Elastic Network Models (ENMs) provide approximate descriptions of the collective conformational freedom intrinsically accessible to protein structures. Despite their simplicity, many ENMs have been repeatedly demonstrated to be in qualitative agreement with experimental observations of protein conformational changes. A wide variety of ENMs has been proposed in the last two decades, and they have become a favored approach for elucidating the collective components of protein motion. Since experimental data on the temporal correlations of atoms in proteins are currently unavailable, most attempts at quantitative assessment of ENMs rely on comparisons of predicted atomic fluctuations with crystallographic B-factors. Using such benchmarks, diverse ENMs have been shown to give very similar predictions. In contrast to this, we have revealed consistent differences between ENMs by comparing their inter-atomic covariances with those obtained from Molecular Dynamics sampling.Some of us recently demonstrated the importance of considering the covariance structure explicitly when comparing the conformational freedom of protein homologs (Fuglebakk et.al., Bioinformatics 2012) . In the same work we developed rigorous means of carrying out such comparisons. I will present results obtained from applying this approach to do a thorough assessment of a selection of ENMs. We find consistent differences between the ENMs. However, the differences do not always follow a priori expectations based on the models complexity.
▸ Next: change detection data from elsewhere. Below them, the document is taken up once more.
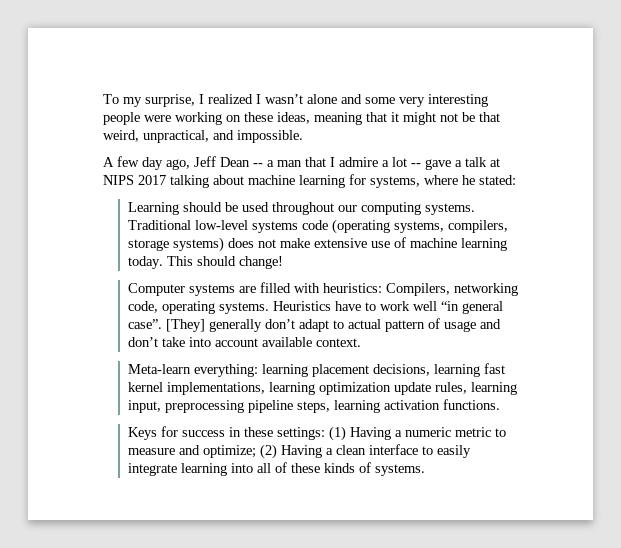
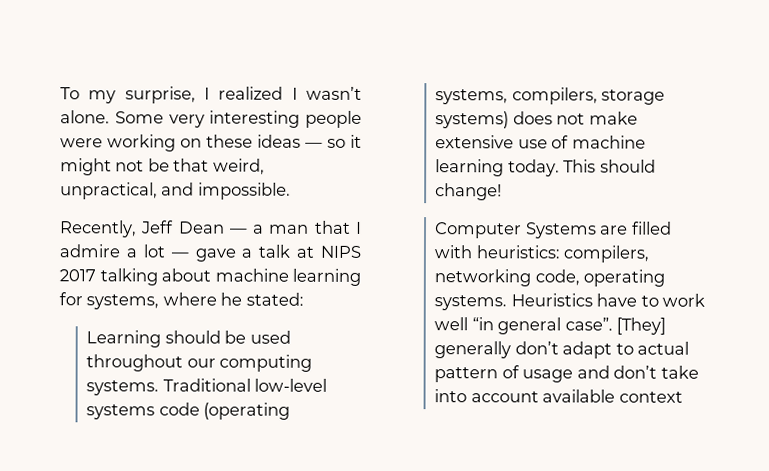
[307,94,395,104] alone and some -> [60,110,164,124] alone. Some
[277,112,387,125] ideas, meaning that -> [257,134,346,148] ideas — so
[103,156,190,170] A few day ago, -> [59,220,137,238] Recently,
[253,163,263,167] -- -> [229,228,248,234] —
[411,163,421,167] -- -> [170,252,189,258] —
[188,284,235,296] systems -> [524,222,597,239] Systems
[385,283,450,296] Compilers, -> [563,245,650,263] compilers,
[315,338,361,347] [127,363,505,377] [127,382,517,395] [127,399,500,413] [127,426,506,441] [127,444,471,459] [127,462,425,476] context. // Meta-learn everything: learning placement decisions, learning fast kernel implementations, learning optimization update rules, learning input, preprocessing pipeline steps, learning activation functions. // Keys for success in these settings: (1) Having a numeric metric to measure and optimize; (2) Having a clean interface to easily integrate learning into all of these kinds of systems. -> [618,391,683,403] context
Rather, even some of the simpler ENMs give good approximations to the covariances obtained from Molecular Dynamics. Often this comes at the cost of less reliably predicting the atomic fluctuations that have commonly been used for parameterization and validation. Lastly, we find that the use of B-factors for parameterization or validation warrants particular care, as the common approach for doing this favors ENMs that constrain collective motion.